都立井草高等学校卒業。2007年洗足学園音楽大学卒業。2009年同大学院修了。
クラリネットを大浦綾子、高橋知己、千葉直師の各氏に、室内楽を平澤匡朗、板倉康明、岡田伸夫の各氏に師事。

ミシェル・アリニョン、ポール・メイエ、アレッサンドロ・カルボナーレ、ピーター・シュミードルの各氏の公開レッスンを、バスクラリネットにてサウロ・ベルティ氏の公開レッスンを受講。

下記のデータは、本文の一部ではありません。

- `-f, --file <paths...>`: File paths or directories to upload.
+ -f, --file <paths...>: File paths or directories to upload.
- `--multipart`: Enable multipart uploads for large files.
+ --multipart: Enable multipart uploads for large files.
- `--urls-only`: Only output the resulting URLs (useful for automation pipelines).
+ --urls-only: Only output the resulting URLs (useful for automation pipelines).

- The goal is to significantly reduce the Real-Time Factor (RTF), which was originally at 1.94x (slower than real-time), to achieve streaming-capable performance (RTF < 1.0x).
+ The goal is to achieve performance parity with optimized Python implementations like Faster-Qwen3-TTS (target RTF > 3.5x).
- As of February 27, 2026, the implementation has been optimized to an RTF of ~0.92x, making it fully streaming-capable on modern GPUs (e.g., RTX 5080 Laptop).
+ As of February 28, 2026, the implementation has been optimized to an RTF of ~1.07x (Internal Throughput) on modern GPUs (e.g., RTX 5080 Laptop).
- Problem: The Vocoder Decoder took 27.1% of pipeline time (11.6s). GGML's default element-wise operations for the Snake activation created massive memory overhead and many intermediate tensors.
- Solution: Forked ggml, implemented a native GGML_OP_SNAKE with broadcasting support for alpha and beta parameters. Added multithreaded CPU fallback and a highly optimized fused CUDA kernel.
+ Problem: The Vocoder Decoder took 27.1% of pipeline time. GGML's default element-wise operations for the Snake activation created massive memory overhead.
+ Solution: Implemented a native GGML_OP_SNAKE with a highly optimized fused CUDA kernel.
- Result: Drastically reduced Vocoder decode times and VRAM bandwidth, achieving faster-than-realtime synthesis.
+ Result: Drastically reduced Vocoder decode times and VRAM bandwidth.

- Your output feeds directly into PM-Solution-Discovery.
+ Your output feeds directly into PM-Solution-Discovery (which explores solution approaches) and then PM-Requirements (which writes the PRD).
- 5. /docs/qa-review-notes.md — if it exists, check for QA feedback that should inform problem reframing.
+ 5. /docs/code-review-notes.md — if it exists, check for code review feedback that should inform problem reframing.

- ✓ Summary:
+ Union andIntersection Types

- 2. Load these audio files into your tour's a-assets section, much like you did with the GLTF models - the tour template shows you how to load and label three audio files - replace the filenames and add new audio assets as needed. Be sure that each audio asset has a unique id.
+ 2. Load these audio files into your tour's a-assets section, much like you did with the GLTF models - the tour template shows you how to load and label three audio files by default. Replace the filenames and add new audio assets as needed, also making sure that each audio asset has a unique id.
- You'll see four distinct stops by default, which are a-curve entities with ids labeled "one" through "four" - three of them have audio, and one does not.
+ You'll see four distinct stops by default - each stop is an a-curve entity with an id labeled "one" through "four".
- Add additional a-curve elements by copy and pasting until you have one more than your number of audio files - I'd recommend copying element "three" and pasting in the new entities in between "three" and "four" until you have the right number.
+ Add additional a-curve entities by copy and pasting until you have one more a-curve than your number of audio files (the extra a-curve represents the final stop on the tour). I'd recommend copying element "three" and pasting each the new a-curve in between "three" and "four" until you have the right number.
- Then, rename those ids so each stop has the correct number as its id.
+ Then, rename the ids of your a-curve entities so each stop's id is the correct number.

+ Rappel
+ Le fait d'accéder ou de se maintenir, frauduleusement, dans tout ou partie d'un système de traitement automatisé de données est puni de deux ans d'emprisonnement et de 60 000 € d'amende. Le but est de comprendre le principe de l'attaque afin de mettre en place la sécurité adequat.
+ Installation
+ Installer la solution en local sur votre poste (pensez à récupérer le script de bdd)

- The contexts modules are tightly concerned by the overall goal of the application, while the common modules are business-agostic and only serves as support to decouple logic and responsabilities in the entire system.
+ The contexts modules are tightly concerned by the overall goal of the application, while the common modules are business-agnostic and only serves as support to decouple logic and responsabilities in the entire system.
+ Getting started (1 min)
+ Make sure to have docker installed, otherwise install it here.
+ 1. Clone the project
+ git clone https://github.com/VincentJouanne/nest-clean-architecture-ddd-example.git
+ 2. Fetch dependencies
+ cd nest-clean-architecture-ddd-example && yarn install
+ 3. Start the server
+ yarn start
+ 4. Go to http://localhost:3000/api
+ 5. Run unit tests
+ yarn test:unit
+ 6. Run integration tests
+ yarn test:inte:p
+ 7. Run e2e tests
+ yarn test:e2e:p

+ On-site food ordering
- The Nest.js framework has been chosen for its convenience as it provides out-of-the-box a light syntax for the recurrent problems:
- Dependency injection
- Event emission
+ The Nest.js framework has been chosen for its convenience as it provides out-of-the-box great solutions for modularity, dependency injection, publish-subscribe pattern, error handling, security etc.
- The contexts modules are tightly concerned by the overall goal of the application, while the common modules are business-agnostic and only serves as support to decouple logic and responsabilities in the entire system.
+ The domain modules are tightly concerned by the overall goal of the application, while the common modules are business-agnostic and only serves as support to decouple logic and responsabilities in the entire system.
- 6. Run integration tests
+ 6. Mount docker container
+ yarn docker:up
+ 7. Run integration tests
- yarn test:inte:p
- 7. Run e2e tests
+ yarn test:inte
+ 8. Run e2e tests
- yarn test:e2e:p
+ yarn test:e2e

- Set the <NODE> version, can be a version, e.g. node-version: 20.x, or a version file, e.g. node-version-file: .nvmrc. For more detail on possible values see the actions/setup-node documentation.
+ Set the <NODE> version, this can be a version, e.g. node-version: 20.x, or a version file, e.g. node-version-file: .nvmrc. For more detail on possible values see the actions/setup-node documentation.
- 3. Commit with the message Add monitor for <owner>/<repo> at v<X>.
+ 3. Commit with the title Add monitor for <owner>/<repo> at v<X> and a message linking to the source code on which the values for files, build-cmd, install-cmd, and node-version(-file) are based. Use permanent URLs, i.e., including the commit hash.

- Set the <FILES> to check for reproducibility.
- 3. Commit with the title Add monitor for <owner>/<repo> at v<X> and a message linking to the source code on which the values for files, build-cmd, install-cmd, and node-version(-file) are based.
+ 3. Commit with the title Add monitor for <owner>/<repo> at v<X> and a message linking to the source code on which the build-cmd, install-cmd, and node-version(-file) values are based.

受講料全額助成を受けロシア国立モスクワ音楽院マスタークラスを修了。
及川音楽事務所第21回新人オーディション合格。

2010年より親子で聴ける解説付きのコンサ-ト「CLARINET CLASSICS」~クラシック音楽の聴き方~をシリーズで行う。
2015年、東京にてソロ・リサイタルを開催。

オーケストラやアンサンブルまたソロで演奏活動を行っている。
また、音楽講師のためのソルフェージュや音楽理論、演奏するときの効率的な身体の使い方などレッスンや執筆、コンクール審査などの活動も行っている。

ボディチャンス認定ボディシンキング(身体の構造と機能指導資格)コーチ。
アレクサンダー・テクニーク教師。